Deforestation and climate change impair the ability of the Amazon to absorb carbon dioxide2 to include . Scientists write that in the trade magazine nature After years of measurements by planes over the area. It is the longest aerial study of the world’s largest tropical forest.
You can safely describe it as a major setback, according to co-author Wouter Peters (University of Wageningen), a member of an international team that has been collecting measurement data over the Amazon for the past nine years. This data shows that the entire region has less carbon dioxide2 Picks up than expected.
In the most disturbing part, southwest of the Amazon, total carbon dioxide2Uptake by photosynthesis – the “breathing” of plants – and emissions from rotting leaves and deciduous trees are net positive. In other words, this part of the forest emits more carbon dioxide2 than it can absorb, even if the extra carbon dioxide2Forest fire emissions are not taken into account.
That’s while measurement series from the 1950s show that all plants around the world have about 2 percent more carbon dioxide أكسيد2 Absorbs from emitted.

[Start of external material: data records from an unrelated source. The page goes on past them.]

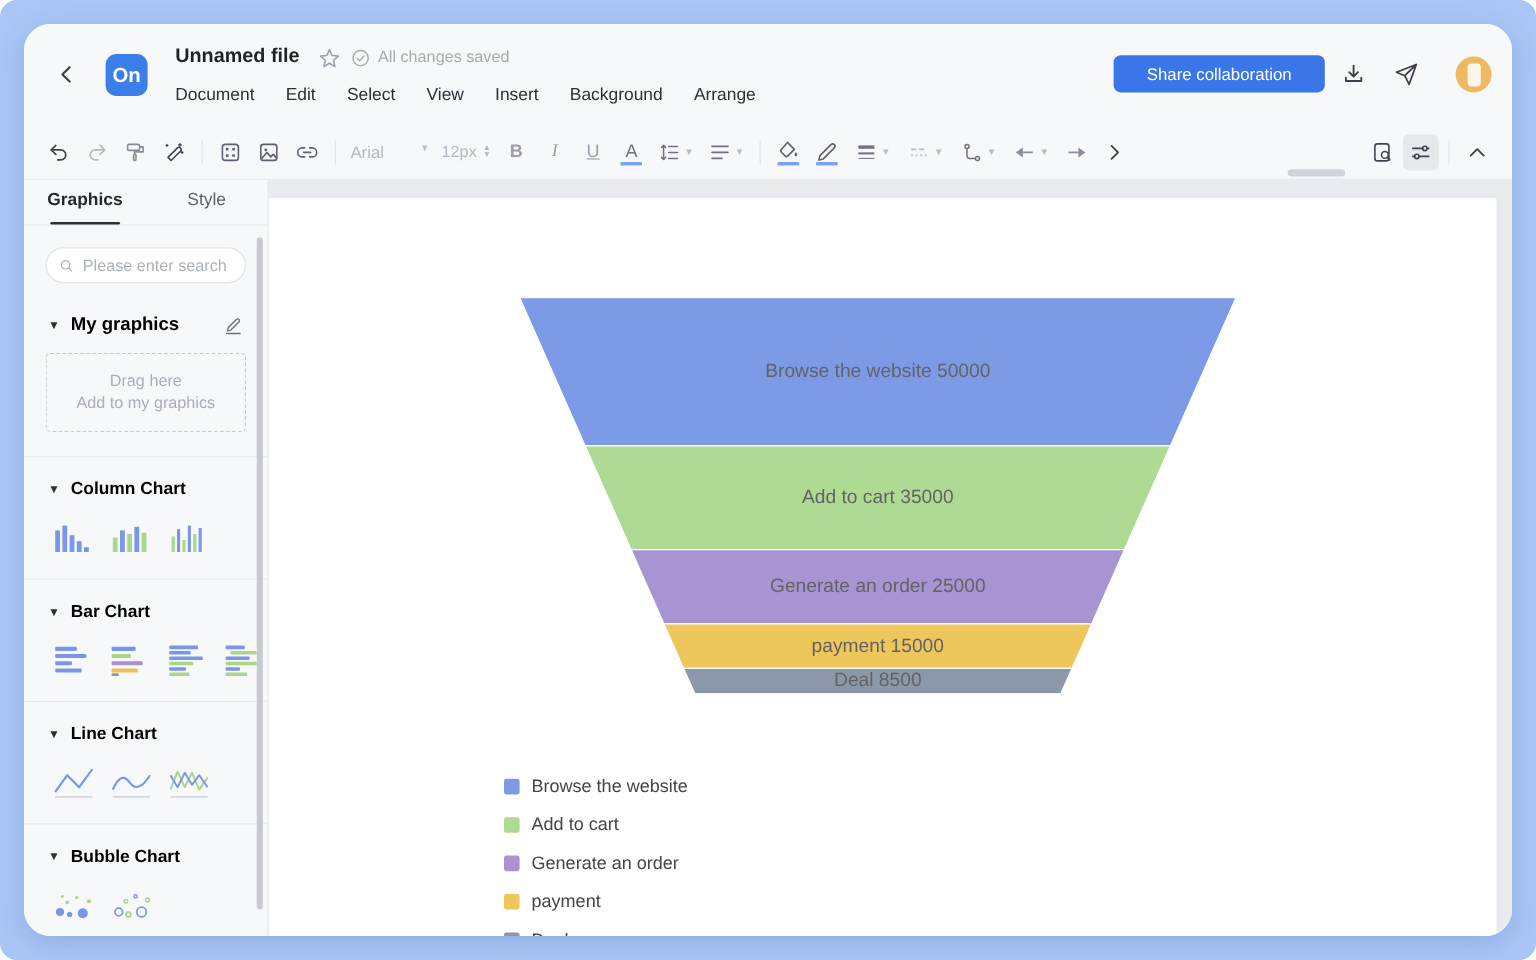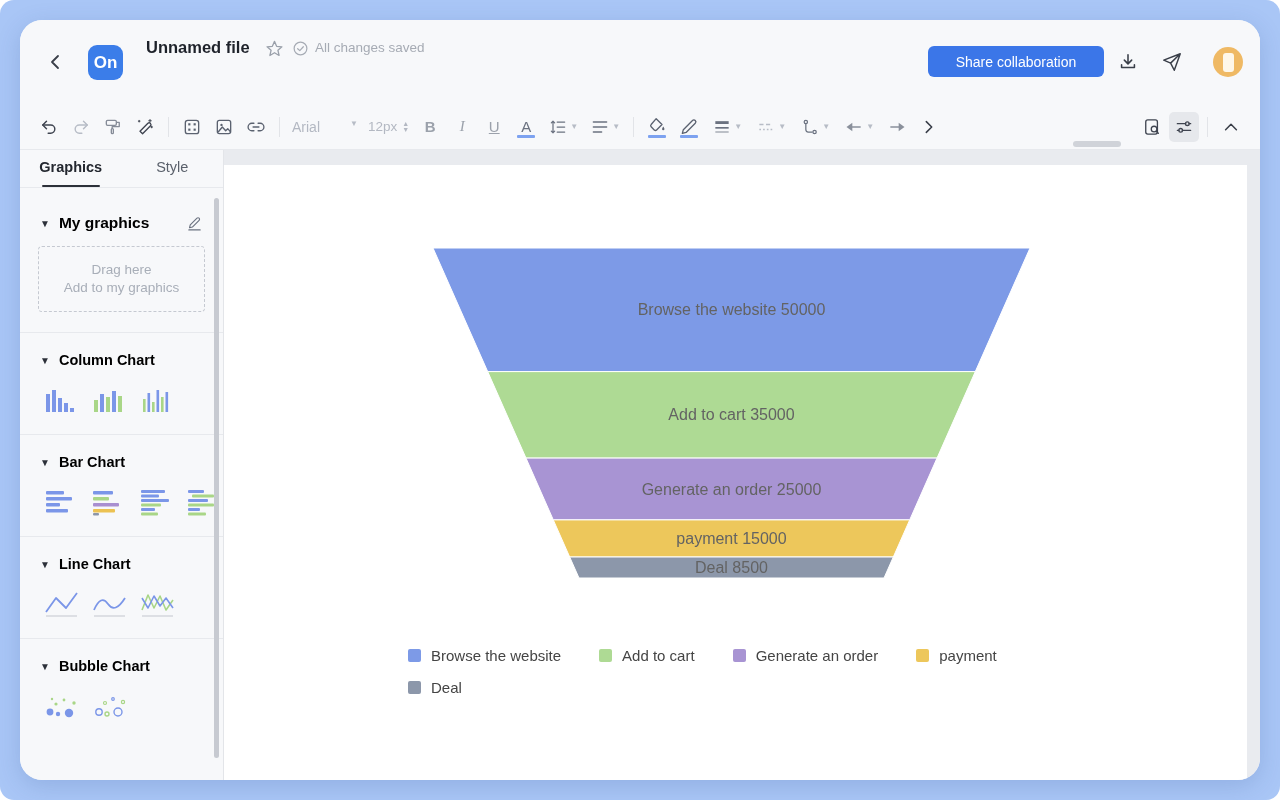--- a/index.html
+++ b/index.html
@@ -118,6 +118,15 @@
       </svg>
       <span>All changes saved</span>
     </div>
+    <div class="menubar">
+      <span>Document</span>
+      <span>Edit</span>
+      <span>Select</span>
+      <span>View</span>
+      <span>Insert</span>
+      <span>Background</span>
+      <span>Arrange</span>
+    </div>
     <button class="share-btn">Share collaboration</button>
     <div class="hdr-ico" style="left:1097px">
       <svg class="ico" width="22" height="22" viewBox="0 0 24 24">

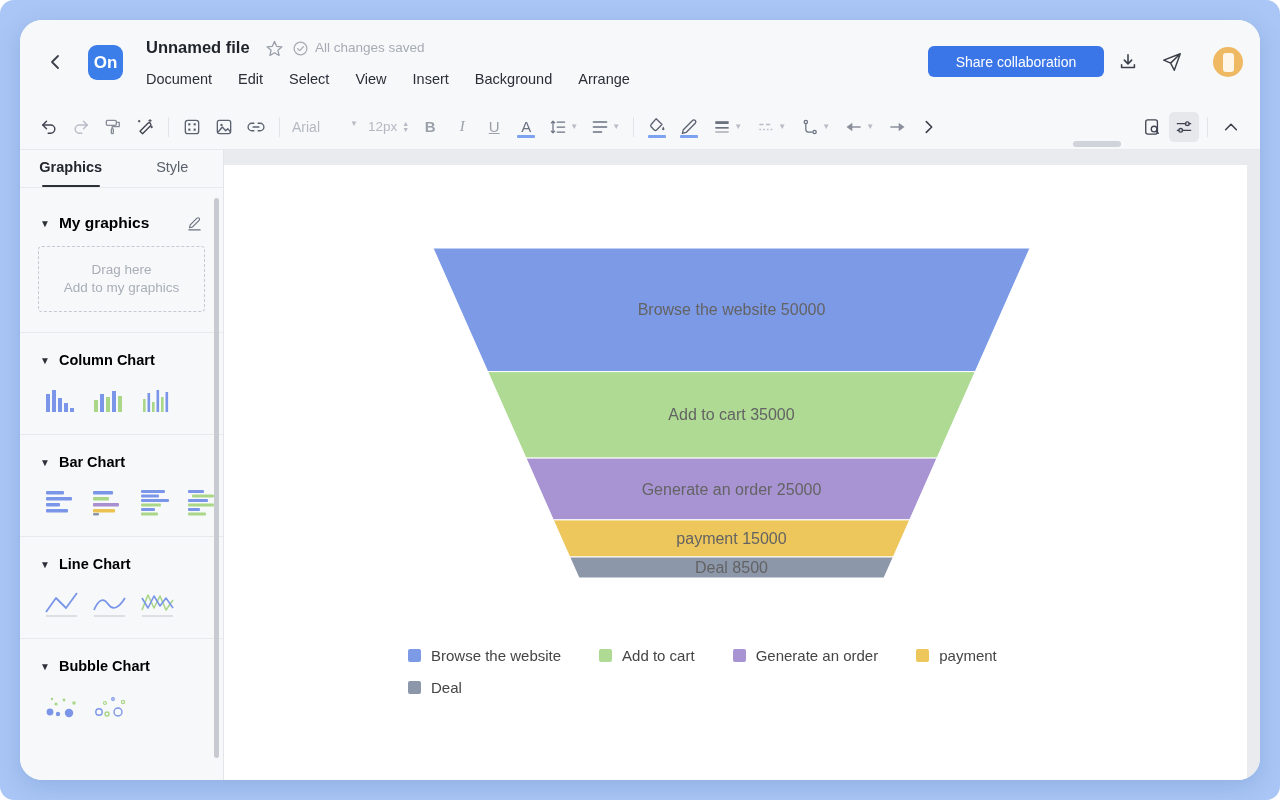--- a/index.html
+++ b/index.html
@@ -307,6 +307,13 @@
         <div class="tab on">Graphics</div>
         <div class="tab">Style</div>
       </div>
+      <div class="searchbox">
+        <svg class="ico" width="15" height="15" viewBox="0 0 24 24">
+          <circle cx="10.5" cy="10.5" r="6.5" fill="none" stroke="#a8adb7" stroke-width="1.8"></circle>
+          <path d="M15.5 15.5L20 20" stroke="#a8adb7" stroke-width="1.8" stroke-linecap="round"></path>
+        </svg>
+        <input type="text" placeholder="Please enter search" style="">
+      </div>
 
       <div class="sec-head mygfx">
         <span class="sec-caret">▼</span>

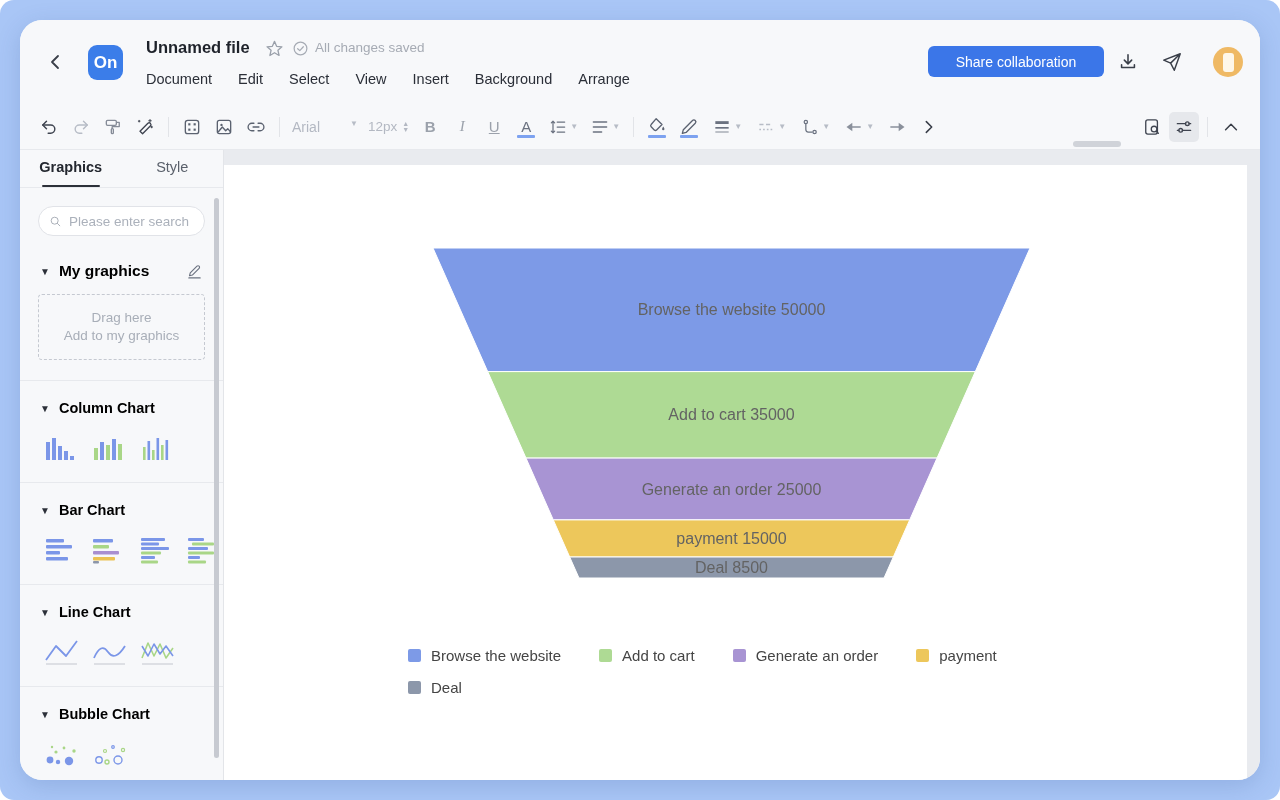--- a/index.html
+++ b/index.html
@@ -85,8 +85,8 @@
 
   
   .chart-object { position:absolute; left:209px; top:83px; width:597px; height:330px; cursor:pointer; }
-  .legend { position:absolute; left:184px; top:482px; width:680px; display:flex; flex-wrap:wrap;
-    column-gap:38px; row-gap:15px; }
+  .legend { position:absolute; left:196px; top:482px; width:680px; display:flex; flex-wrap:wrap;
+    column-gap:38px; row-gap:15px;flex-direction:column; }
   .legend-item { display:flex; align-items:center; gap:10px; font-size:15px; color:#454545; }
   .legend-swatch { width:13px; height:13px; border-radius:2px; flex:none; }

This effect has offset nearly a quarter of all fossil fuel emissions since 1960 According to scientists last year.
‘Not what we had hoped for’
But in the Amazon, that contribution is now at risk of evaporating, according to data collected by researchers by planes over the region for nine years. Add to the impact of the wildfires and every part of the Amazon is currently emitting net carbon dioxide2 from. “It’s not exactly what we were hoping for,” Peters says. According to him, that could mean we’re changing our climate models – which assume that the Amazon has a lot of carbon dioxide.2 Includes – need to be modified.
It is not clear from the current research the reason for disappointing. On the one hand, scientists previously predicted an increase in carbon dioxide2 In the atmosphere it also leads to the growth of plants and trees that absorb all this carbon dioxide2 inhale. But if that’s the case, you’d expect net CO2 uptake2 In an area like the Amazon is on the rise.
“Apparently, on the other side of the equation, CO2 emissions2, so also an effect that offsets this increase,” he says. For example, the study showed that the dry seasons in the forest were lasting longer and longer due to climate change. The balance between carbon dioxide in those exact periods was2Absorption and emission are becoming increasingly unfavorable.
According to Gert-Jan Nabuurs, who is also affiliated with the University of Wageningen but was not involved in this research, the research makes an important contribution to our knowledge of the Amazon. “We haven’t had atmospheric measurements for nine years,” he says. “So far, most measurements have been taken from fixed points on the ground or at monitoring stations directly above the treetops.”
The study raises many new questions. “It seems we still don’t understand how CO2The uptake of these types of natural forests is progressing neatly,” he says. “I am contributing to the new report of the Intergovernmental Panel on Climate Change, in which we summarize our knowledge of climate change with which we want to make policy makers wiser. But results like these mean that it is more difficult than we had hoped to tangibly calculate the impact of political actions such as the Paris Agreements on our changing climate.”
According to Peters, you can draw one conclusion down the line. “We don’t really understand why CO2The recording is very disappointing, but deforestation in this area has taken a major additional blow. We really need to better protect the Amazon rainforest.”